Quote the entries below from the line with "position: absolute; left: 13px;" through the line with "7px; height: 7px;", both ends included, and only those lines.

====

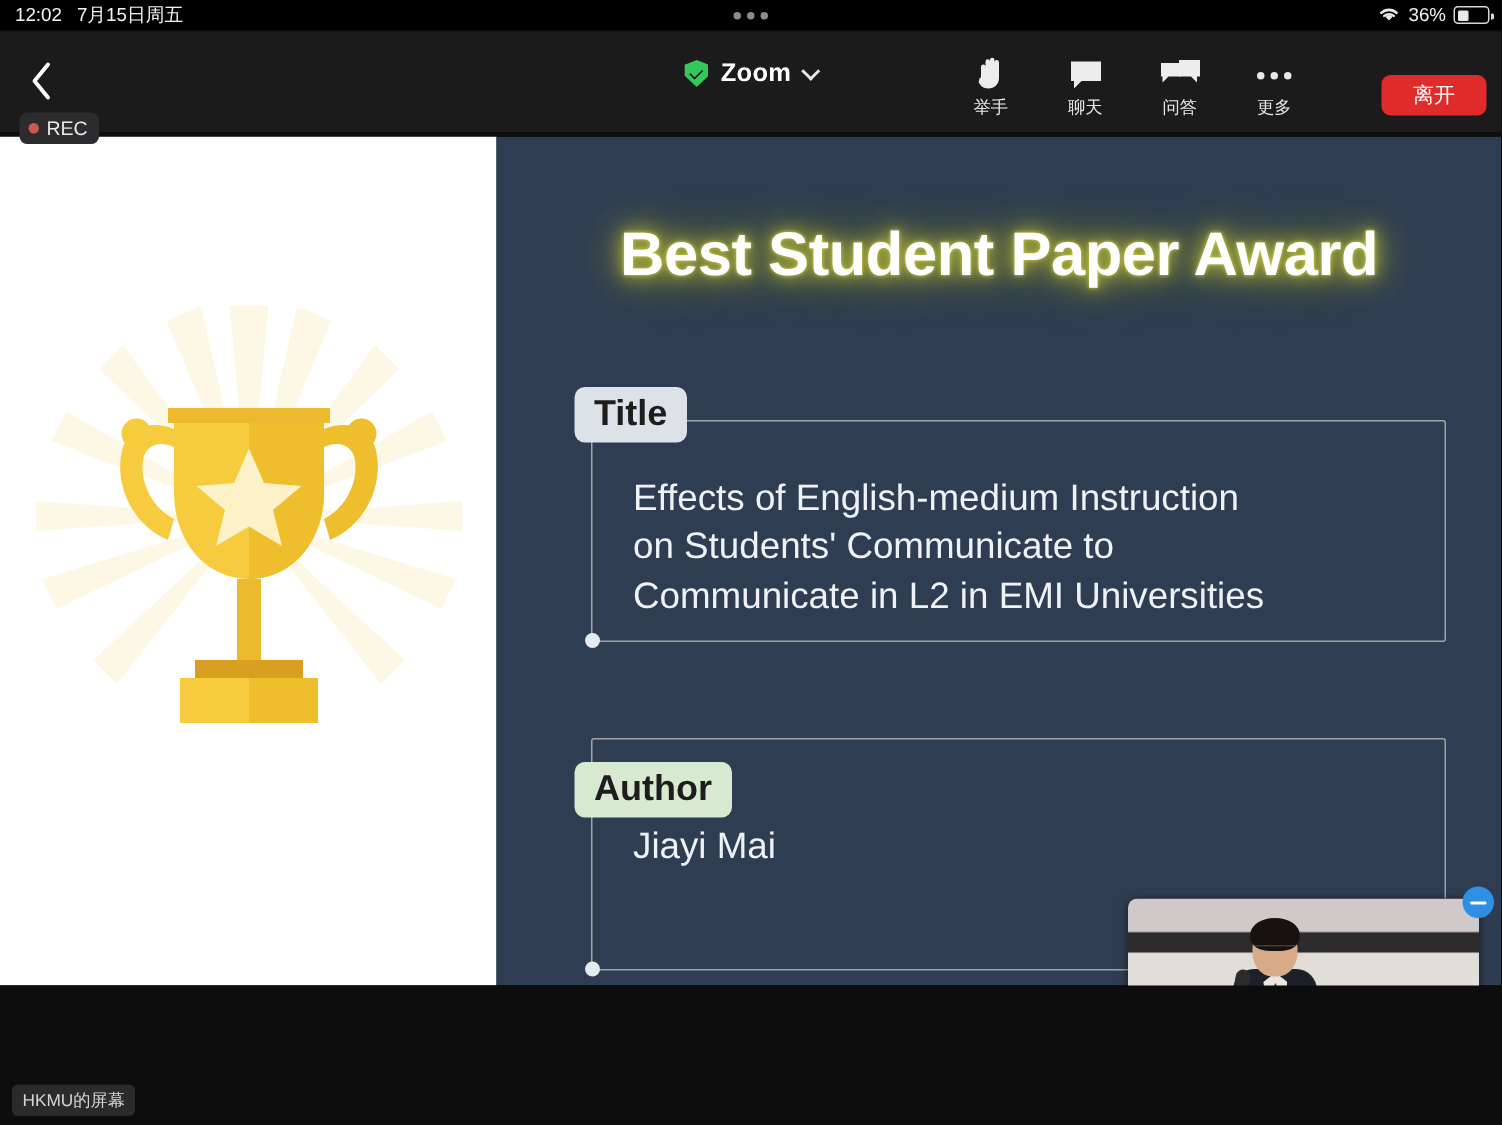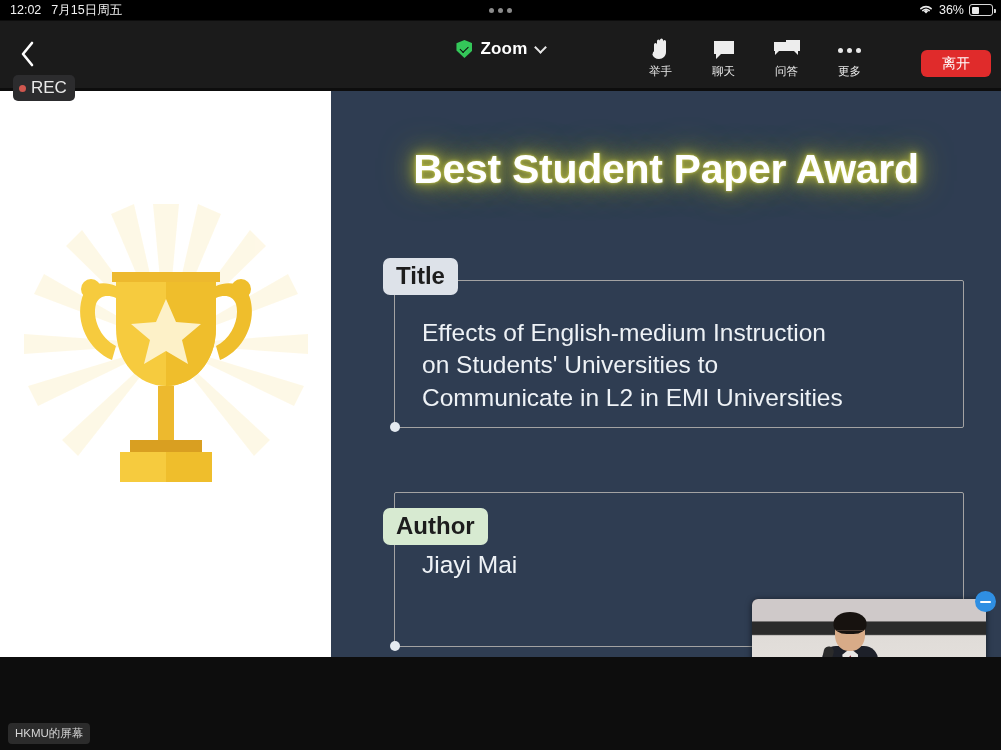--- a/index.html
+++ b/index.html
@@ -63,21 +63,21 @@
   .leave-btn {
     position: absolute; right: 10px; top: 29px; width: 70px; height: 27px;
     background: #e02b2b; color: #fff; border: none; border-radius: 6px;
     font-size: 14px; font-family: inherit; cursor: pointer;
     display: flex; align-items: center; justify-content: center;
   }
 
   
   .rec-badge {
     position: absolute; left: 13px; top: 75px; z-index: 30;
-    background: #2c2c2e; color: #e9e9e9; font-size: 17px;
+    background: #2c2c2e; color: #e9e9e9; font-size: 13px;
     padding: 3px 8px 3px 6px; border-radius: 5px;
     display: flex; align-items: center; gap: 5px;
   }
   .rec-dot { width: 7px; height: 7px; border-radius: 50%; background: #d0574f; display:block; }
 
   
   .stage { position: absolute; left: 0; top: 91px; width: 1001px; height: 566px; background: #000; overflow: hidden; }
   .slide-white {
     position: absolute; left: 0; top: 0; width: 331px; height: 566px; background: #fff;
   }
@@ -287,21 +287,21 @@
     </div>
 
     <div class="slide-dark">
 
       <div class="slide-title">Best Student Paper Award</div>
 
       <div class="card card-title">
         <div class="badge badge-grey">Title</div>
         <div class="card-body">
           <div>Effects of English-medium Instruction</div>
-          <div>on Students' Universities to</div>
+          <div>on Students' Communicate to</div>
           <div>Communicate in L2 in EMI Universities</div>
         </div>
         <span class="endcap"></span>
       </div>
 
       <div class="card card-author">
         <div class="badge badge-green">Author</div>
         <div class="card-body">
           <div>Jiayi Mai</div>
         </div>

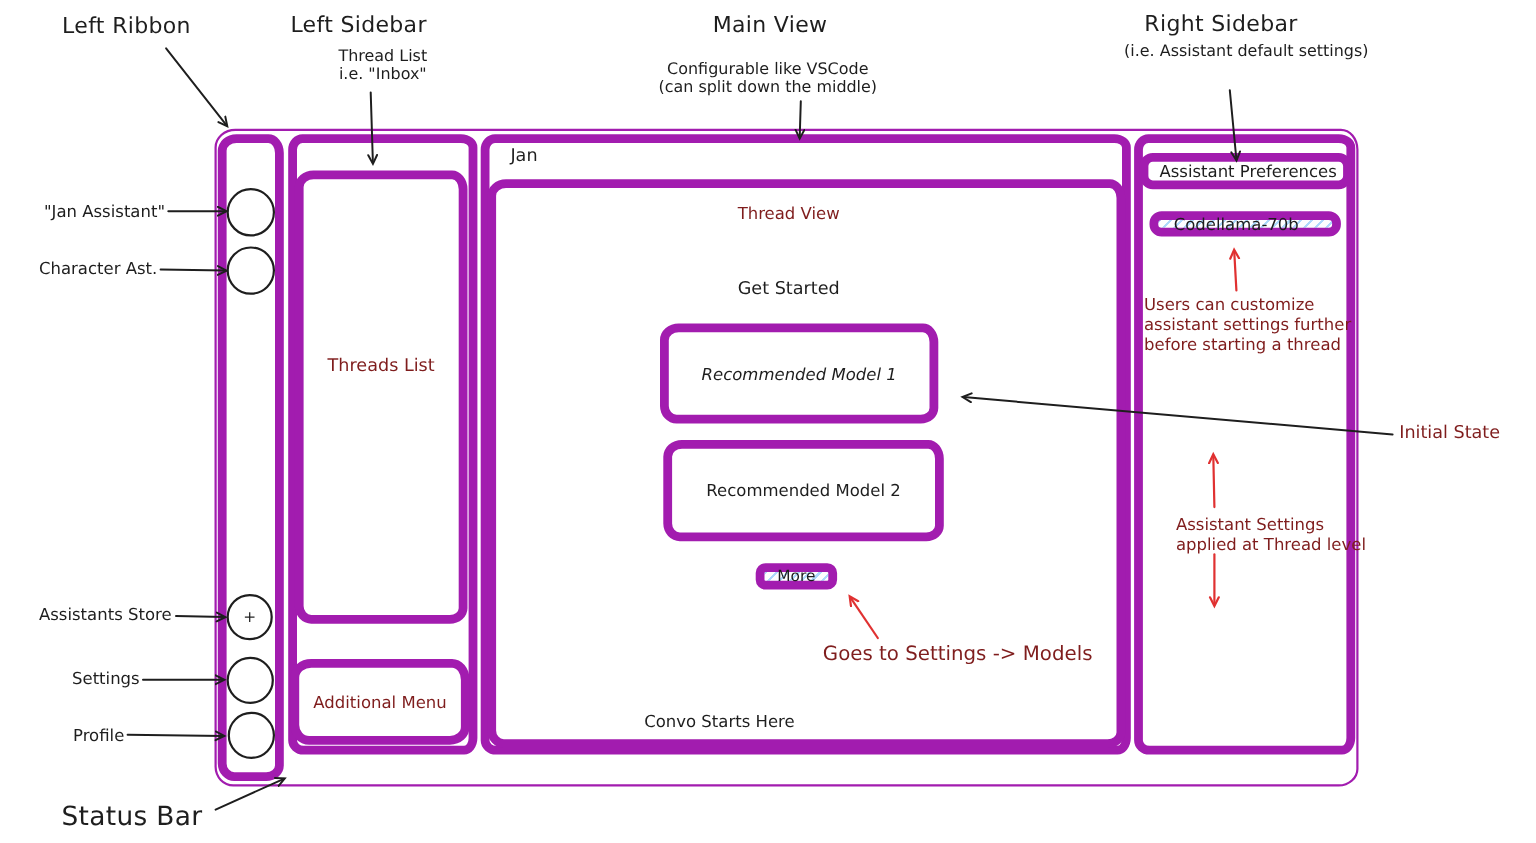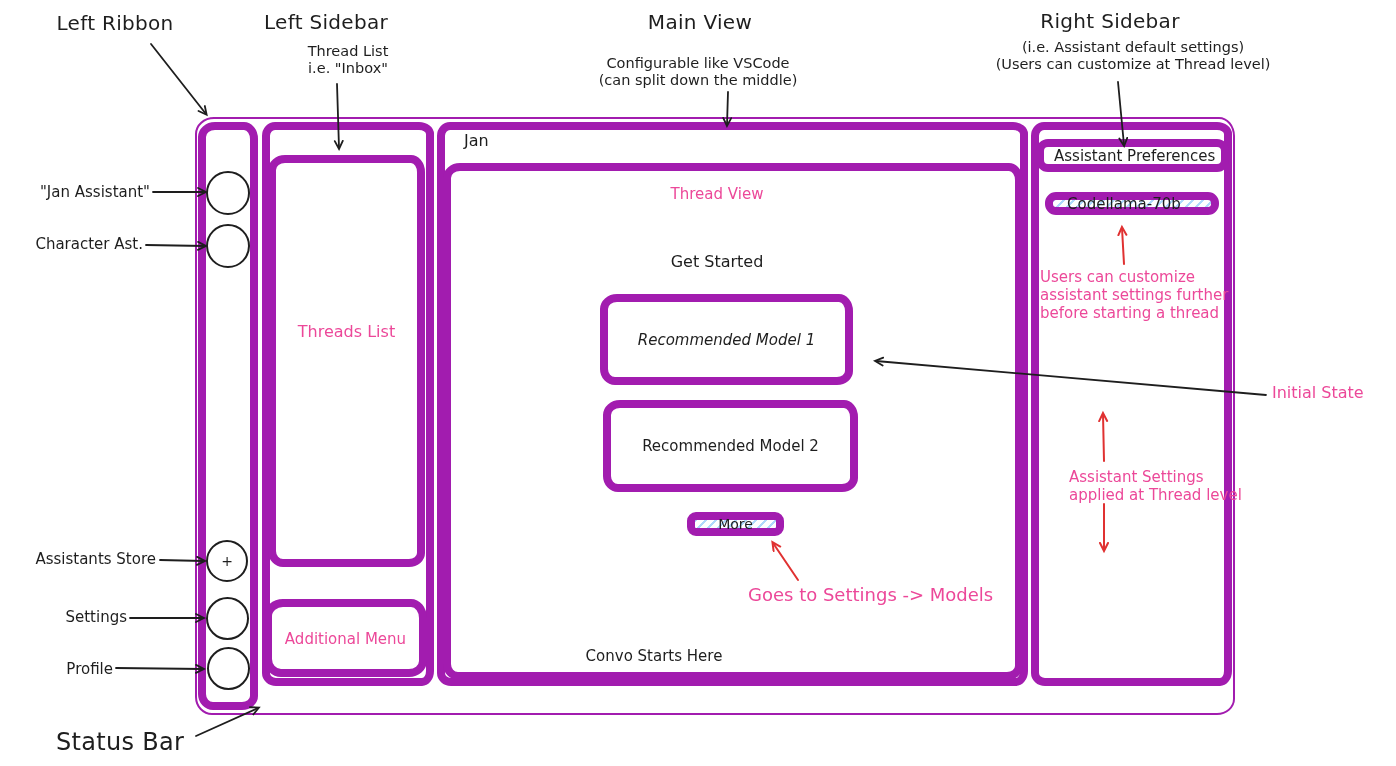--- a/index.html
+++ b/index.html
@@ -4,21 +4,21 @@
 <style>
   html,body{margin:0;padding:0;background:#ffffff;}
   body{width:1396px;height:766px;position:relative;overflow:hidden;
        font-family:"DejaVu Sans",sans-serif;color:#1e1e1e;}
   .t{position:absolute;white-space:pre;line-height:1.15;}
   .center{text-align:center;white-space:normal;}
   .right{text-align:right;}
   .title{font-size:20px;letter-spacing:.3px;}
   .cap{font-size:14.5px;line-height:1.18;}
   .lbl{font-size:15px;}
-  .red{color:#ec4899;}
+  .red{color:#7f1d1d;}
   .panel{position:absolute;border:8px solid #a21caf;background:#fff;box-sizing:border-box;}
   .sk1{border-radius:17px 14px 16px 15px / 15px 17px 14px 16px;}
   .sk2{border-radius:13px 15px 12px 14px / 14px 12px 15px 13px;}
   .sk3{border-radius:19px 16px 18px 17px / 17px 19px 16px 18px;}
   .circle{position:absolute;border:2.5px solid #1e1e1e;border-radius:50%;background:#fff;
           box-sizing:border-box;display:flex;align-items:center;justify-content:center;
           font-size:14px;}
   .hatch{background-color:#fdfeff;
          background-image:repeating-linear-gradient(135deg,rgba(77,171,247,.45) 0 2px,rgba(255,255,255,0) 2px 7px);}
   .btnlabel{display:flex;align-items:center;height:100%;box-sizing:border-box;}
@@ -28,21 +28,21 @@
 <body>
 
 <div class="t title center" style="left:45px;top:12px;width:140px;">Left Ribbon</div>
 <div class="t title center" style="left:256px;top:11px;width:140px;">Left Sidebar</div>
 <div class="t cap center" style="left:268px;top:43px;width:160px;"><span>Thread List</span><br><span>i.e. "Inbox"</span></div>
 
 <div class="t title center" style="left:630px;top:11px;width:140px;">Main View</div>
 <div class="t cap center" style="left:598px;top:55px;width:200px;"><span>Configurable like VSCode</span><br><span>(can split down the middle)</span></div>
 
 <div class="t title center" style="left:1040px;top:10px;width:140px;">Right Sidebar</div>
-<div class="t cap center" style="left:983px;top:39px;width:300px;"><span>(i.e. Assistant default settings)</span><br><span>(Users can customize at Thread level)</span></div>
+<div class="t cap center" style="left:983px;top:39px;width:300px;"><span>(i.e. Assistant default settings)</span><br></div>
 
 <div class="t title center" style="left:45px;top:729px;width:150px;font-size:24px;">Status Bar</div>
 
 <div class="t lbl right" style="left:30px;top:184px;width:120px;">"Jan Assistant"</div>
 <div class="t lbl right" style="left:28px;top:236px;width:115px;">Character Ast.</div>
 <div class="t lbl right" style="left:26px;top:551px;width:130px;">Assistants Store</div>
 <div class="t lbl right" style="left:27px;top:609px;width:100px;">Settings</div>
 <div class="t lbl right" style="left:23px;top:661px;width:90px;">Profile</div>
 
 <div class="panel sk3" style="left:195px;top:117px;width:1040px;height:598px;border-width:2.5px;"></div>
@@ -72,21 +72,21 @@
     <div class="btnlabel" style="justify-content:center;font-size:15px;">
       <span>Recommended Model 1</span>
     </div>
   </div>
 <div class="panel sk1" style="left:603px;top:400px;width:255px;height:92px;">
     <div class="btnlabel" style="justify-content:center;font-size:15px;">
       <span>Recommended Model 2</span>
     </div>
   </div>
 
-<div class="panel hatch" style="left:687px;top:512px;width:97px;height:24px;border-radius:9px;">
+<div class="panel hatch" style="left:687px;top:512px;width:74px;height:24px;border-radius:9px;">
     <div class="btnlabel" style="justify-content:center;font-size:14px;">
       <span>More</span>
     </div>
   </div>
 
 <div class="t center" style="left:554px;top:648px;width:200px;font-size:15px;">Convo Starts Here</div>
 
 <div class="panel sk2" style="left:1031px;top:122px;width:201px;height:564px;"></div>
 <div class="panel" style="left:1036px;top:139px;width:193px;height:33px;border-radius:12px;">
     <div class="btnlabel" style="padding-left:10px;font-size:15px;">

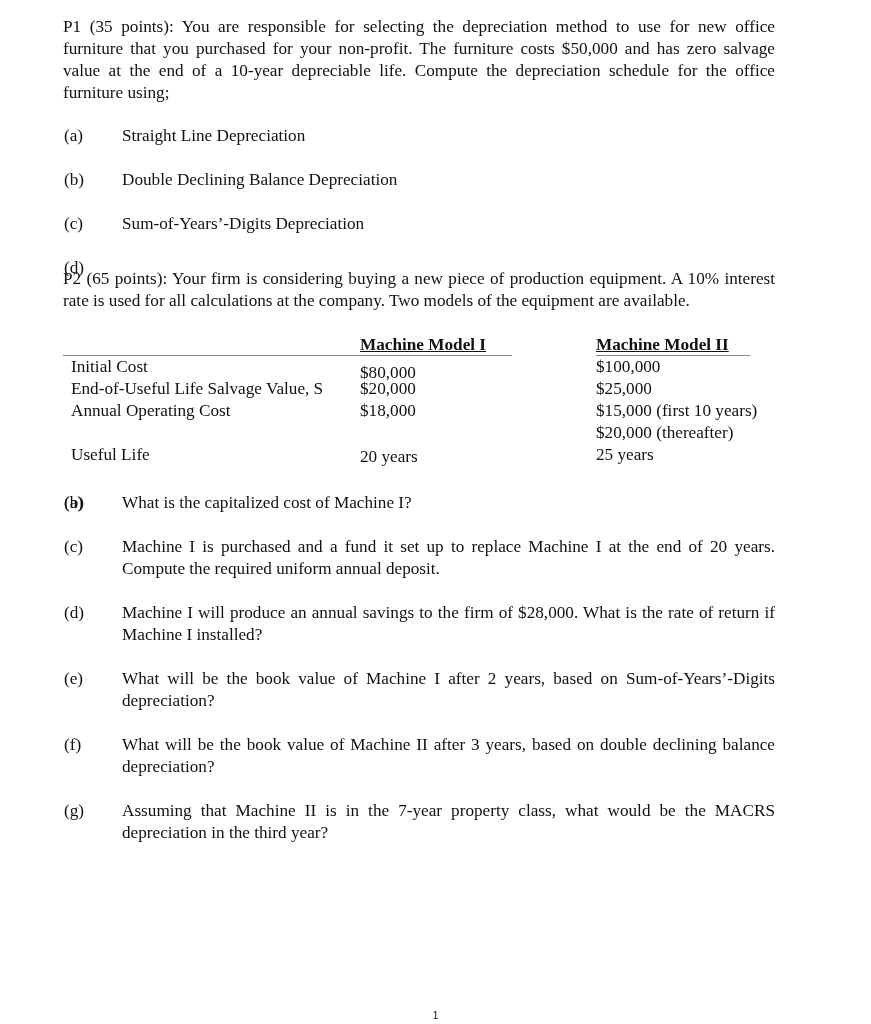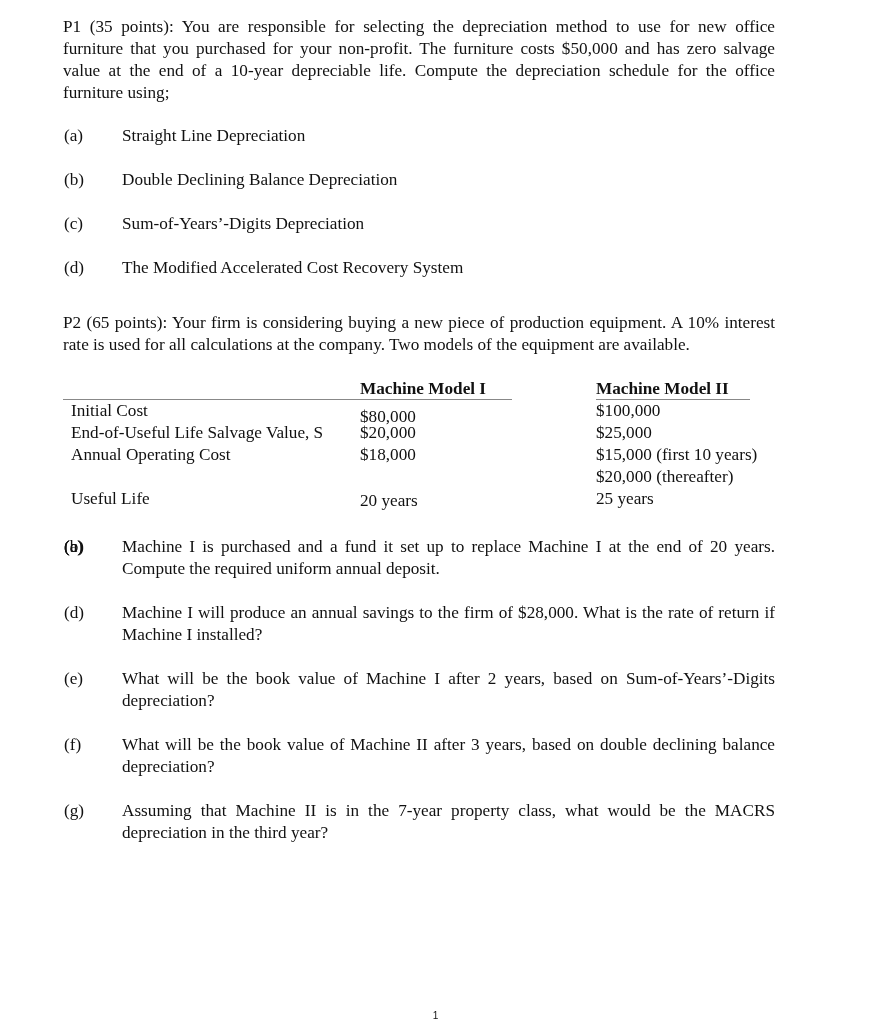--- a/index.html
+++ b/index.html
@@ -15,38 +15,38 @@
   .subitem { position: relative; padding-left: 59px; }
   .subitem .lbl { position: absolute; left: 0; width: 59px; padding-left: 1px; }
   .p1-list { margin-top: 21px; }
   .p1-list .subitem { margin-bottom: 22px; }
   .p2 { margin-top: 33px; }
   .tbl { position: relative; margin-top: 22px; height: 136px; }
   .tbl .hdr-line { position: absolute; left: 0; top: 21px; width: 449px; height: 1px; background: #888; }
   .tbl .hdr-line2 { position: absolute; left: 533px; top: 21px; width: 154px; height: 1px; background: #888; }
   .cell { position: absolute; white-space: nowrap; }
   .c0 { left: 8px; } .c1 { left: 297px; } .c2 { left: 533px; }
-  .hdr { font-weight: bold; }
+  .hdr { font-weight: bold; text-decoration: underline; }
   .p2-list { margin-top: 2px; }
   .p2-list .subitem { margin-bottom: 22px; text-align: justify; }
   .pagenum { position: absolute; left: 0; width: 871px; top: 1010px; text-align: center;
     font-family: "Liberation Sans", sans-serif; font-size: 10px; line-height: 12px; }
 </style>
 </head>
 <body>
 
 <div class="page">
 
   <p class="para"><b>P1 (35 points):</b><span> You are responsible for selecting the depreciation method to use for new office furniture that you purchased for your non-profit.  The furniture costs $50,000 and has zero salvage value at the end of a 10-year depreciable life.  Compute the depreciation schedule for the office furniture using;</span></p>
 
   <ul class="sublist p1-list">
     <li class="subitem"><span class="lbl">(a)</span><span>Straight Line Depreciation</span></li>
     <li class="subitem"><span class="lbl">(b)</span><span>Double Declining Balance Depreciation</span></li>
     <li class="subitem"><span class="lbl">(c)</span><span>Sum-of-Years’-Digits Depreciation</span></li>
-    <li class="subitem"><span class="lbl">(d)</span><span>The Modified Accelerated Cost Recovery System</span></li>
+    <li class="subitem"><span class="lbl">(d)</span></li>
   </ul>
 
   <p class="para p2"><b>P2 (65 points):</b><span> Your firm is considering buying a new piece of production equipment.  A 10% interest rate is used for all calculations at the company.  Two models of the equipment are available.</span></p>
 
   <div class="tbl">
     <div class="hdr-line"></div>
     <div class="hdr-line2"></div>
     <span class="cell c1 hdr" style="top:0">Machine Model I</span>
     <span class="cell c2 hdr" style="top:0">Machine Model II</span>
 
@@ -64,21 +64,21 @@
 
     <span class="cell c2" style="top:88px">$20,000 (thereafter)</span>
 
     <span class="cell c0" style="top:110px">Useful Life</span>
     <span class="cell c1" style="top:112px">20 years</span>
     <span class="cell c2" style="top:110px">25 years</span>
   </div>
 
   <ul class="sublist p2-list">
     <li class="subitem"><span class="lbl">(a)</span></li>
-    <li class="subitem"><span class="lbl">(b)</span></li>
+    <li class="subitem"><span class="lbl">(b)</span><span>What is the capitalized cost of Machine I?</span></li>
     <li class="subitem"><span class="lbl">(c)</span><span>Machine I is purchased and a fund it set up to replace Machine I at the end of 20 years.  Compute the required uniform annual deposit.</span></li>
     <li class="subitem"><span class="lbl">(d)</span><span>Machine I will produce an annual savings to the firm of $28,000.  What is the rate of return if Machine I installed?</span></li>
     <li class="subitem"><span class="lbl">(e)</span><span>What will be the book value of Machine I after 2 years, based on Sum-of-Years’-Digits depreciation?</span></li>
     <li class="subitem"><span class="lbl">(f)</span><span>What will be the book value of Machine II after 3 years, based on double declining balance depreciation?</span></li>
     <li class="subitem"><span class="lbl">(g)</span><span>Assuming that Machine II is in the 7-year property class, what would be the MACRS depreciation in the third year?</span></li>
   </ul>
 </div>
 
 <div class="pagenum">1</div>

====

:: ANSWER BOX ::
     position: absolute; left: 13px; top: 75px; z-index: 30;
-    background: #2c2c2e; color: #e9e9e9; font-size: 17px;
+    background: #2c2c2e; color: #e9e9e9; font-size: 13px;
     padding: 3px 8px 3px 6px; border-radius: 5px;
     display: flex; align-items: center; gap: 5px;
   }
   .rec-dot { width: 7px; height: 7px; border-radius: 50%; background: #d0574f; display:block; }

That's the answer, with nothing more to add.